In the thirty-third anniversary of the saga, which debuted in Japan in 1983, and then in the West over a disproportionate number of platforms,
Bomberman looks the same with himself, with all that comes to it: novices, probably all younger players among the early adopters of the new Nintendo machine, they will find the first time to place bombs on their own or in company, while veterans will have a couple of afternoons of golden memories, before noting that the depth of experience is dubious.
But let’s go with order.
A single player campaign involving fifty levels is charged to welcome the player, acclimatizing him to the gaming dynamics and making the first inevitable deaths most painless, consumed against the bots of the AI and not against humans who, inevitably, they would give up post-defeat.
The five worlds that make up the adventure can be completed all through the hour and a half and the three hours maximum, depending on how long you take the best on bosses who will block the road periodically: the development team’s work is good in some respects and less under others.
If, on the one hand, we appreciated the variety of goals, some of which are secondary, that enliven the progression, on the other, we have found an artificial intelligence at least alienating, which, paired with the fact that death comes to the individual contact with enemies, created paradoxical situations during the campaign.
As for the first aspect, the need to survive for a certain period of time with the screen crowded with bombs and enemies, that of reaching levers and switches in remote corners of the stage or having to save trapped characters revive progression, a feeling of monoton
y that has always featured titles from the arcade footprint like this.
As we anticipated, we did not like the unpredictable behavior of enemy bots, whose moves are often difficult to read: when they are expected to go right, to avoid a trap, they move in the direction of the player and vice versa, causing often of sudden deaths because, at the slightest contact, the enemies cause the death of our avatar.
A further confirmation of unusual IA routines comes from clashes with the bosses who, once they find the attack patterns, become simple patience exercises without requiring special skills to overcome them in either of the two stages they make up the clashes.
However, if you want to pull the sums, the single player bid for the product is modest, and if this is a feature that the series has been backing for decades, the price at which Super Bomberman R is proposed should have led to a greater effort development from this point of view.
As before, but not before
The basic gameplay of Super Bomberman R is the one of stainless, with the beginnings: the purpose, without prejudice to the aforementioned exceptions, remains to destroy everything that can be destroyed, from enemies to obstacles that limit the range of movement of our robotic so as to unlock ‘exit of the current level.
The single limited-range bomb with which it will start will evolve soon, expanding the scope of the explosion, allowing you to place more bombs at the same time, even kicking them out after releasing them to do damage even remotely – nothing that has not been seen before in one or more of the previous iterations, but the range of options is all good enough, especially once everything is unlocked.
The true attraction of the package, analyzed in the short campaign, is represented by multiplayer modes, not only because they have always been the real core of the franchise, but also because of the Nintendo Switch launch titles, Super Bomberman Ris the only one which intensively exploits online and, at the same time, promotes the idea of multiplayer locally that we have
seen in so many trailer of presentation of the hybrid machine of the great N.

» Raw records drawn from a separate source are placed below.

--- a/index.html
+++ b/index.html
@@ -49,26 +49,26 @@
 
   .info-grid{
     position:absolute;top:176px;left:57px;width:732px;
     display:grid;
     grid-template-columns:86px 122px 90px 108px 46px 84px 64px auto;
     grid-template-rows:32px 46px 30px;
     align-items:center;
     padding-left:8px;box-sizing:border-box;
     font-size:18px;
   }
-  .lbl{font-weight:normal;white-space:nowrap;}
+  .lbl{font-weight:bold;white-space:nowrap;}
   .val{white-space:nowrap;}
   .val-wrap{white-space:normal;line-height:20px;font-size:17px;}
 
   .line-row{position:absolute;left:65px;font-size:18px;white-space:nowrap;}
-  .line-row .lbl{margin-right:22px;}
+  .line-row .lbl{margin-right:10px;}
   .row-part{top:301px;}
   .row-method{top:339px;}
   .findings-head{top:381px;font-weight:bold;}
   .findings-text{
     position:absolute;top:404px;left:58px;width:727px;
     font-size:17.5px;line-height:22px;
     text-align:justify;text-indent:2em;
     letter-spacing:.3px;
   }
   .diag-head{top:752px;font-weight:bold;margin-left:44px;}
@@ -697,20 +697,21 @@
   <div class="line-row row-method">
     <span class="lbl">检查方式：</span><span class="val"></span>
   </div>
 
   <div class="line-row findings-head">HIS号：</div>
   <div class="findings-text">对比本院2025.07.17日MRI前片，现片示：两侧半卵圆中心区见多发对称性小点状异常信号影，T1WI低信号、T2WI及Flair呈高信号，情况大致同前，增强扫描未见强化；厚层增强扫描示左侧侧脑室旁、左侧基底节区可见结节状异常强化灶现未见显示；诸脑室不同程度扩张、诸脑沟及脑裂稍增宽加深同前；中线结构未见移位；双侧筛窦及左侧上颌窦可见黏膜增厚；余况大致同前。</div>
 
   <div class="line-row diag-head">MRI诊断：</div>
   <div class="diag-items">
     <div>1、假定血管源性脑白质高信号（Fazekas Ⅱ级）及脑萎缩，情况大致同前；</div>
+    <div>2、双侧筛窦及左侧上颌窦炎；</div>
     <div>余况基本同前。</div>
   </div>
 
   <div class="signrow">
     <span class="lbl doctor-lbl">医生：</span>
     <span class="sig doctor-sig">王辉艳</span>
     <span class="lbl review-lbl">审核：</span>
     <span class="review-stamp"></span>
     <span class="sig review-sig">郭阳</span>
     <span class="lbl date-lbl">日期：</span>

Even from this point of view, there are ups and downs, though, unlike the single player experience, where the latter prevailed, things get more interesting: the campaign can be tackled in the company of a friend, and four ad Eight players can stand in three different modes, namely local, wireless, and online.
A bit about the nostalgia that Konami intended to recall, a bit because of the intrinsic features of the guest console, the local multiplayer is the most convincing of the lot, because sharing the couch with the challenger is synonymous with shuffling, laughing and moments of involuntary and exhilarating comic.

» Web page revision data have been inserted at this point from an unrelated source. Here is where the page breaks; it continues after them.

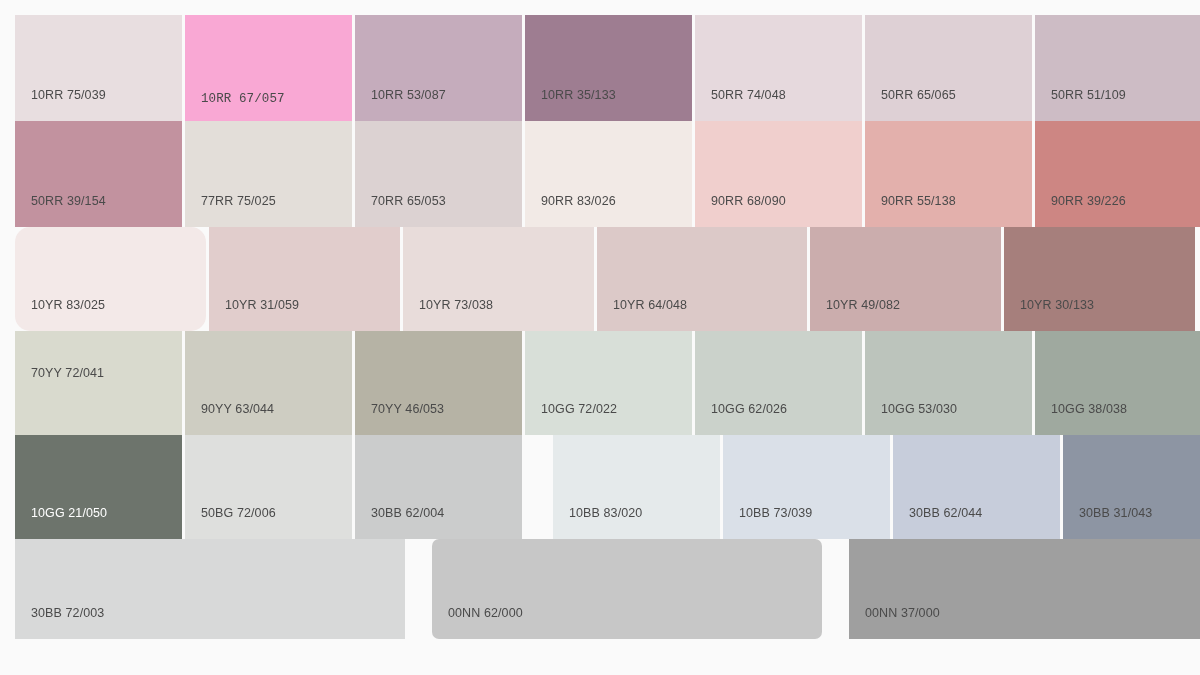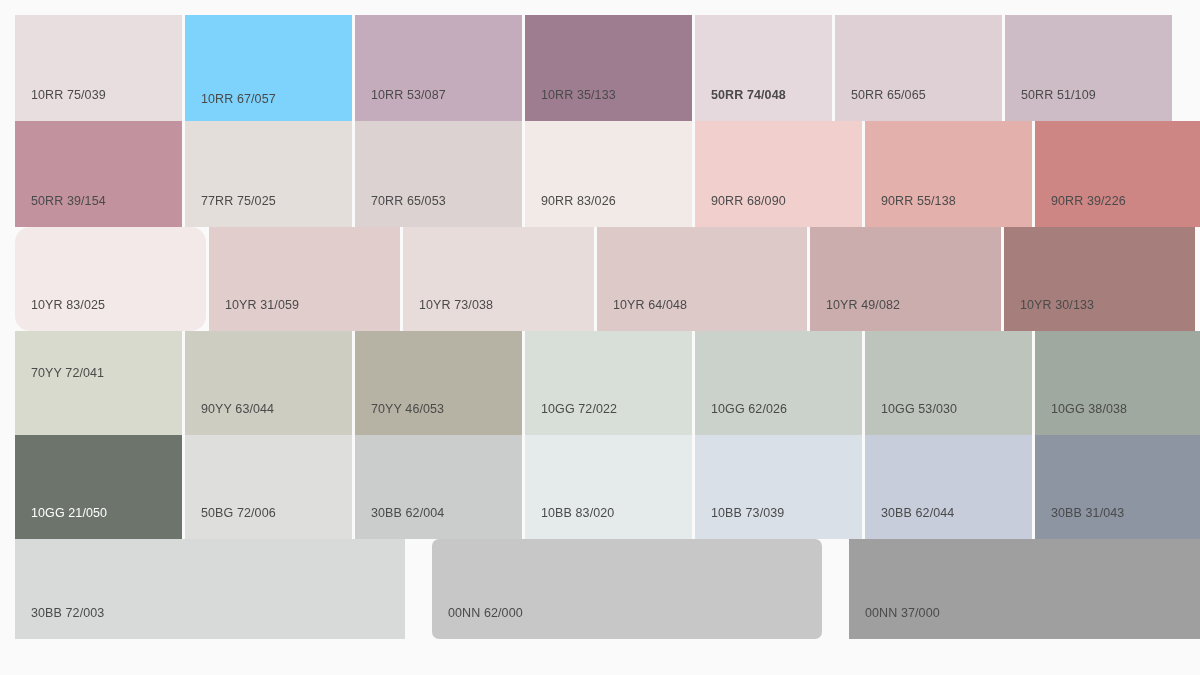--- a/index.html
+++ b/index.html
@@ -58,30 +58,30 @@
 </style>
 </head>
 <body>
 
 <div id="swatch-board" style="background: rgb(250, 250, 250);">
 
 <div class="swatch-row" style="height: 106px;">
       <div class="swatch" style="background: rgb(232, 222, 224); width: 167px; height: 106px;">
         <span class="swatch-label">10RR 75/039</span>
       </div>
-      <div class="swatch" style="background: #7dd3fc; width: 167px; height: 110px;">
+      <div class="swatch" style="background: #f9a8d4; width: 167px; height: 110px; font-family: Liberation Mono, monospace;">
         <span class="swatch-label">10RR 67/057</span>
       </div>
       <div class="swatch" style="background: rgb(197, 172, 188); width: 167px; height: 106px;">
         <span class="swatch-label">10RR 53/087</span>
       </div>
       <div class="swatch" style="background: rgb(158, 125, 145); width: 167px; height: 106px;">
         <span class="swatch-label">10RR 35/133</span>
       </div>
-      <div class="swatch" style="background: rgb(230, 217, 221); width: 137px; height: 106px; font-weight: bold;">
+      <div class="swatch" style="background: rgb(230, 217, 221); width: 167px; height: 106px;">
         <span class="swatch-label">50RR 74/048</span>
       </div>
       <div class="swatch" style="background: rgb(222, 208, 213); width: 167px; height: 106px;">
         <span class="swatch-label">50RR 65/065</span>
       </div>
       <div class="swatch" style="background: rgb(205, 188, 197); width: 167px; height: 106px;">
         <span class="swatch-label">50RR 51/109</span>
       </div>
     </div>
     <div class="swatch-row" style="height: 106px;">
@@ -153,21 +153,21 @@
     <div class="swatch-row" style="height: 104px;">
       <div class="swatch light-text" style="background: rgb(109, 116, 108); width: 167px; height: 104px;">
         <span class="swatch-label">10GG 21/050</span>
       </div>
       <div class="swatch" style="background: rgb(222, 223, 221); width: 167px; height: 104px;">
         <span class="swatch-label">50BG 72/006</span>
       </div>
       <div class="swatch" style="background: rgb(203, 204, 204); width: 167px; height: 104px;">
         <span class="swatch-label">30BB 62/004</span>
       </div>
-      <div class="swatch" style="background: rgb(229, 234, 235); width: 167px; height: 104px;">
+      <div class="swatch" style="background: rgb(229, 234, 235); width: 167px; height: 104px; margin-left: 28px;">
         <span class="swatch-label">10BB 83/020</span>
       </div>
       <div class="swatch" style="background: rgb(218, 224, 232); width: 167px; height: 104px;">
         <span class="swatch-label">10BB 73/039</span>
       </div>
       <div class="swatch" style="background: rgb(199, 205, 219); width: 167px; height: 104px;">
         <span class="swatch-label">30BB 62/044</span>
       </div>
       <div class="swatch" style="background: rgb(141, 149, 163); width: 167px; height: 104px;">
         <span class="swatch-label">30BB 31/043</span>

The development team’s arenas are initially eight, with twelve more to be unlocked through the in-game currency, which can be achieved by playing and achieving certain goals within the levels: it goes from the narrowest labyrinths, where the first challenge is not to stay clenched in the explosions caused by their bombs, to much larger areas, within which it is difficult to read the screen action in a clear way.
There are then a number of variables to set up to customize matches as much as possible, such as the respawn number per player, the chance for dead players to pull bombs on survivors or the overall duration of the match.
Although the action is extremely familiar to those who have played only a past episode of the brand, gaming mechanics work even more than good, probably more for newcomers than for veterans, who might accuse the lack of real innovations a formula that has thirty years on its shoulders.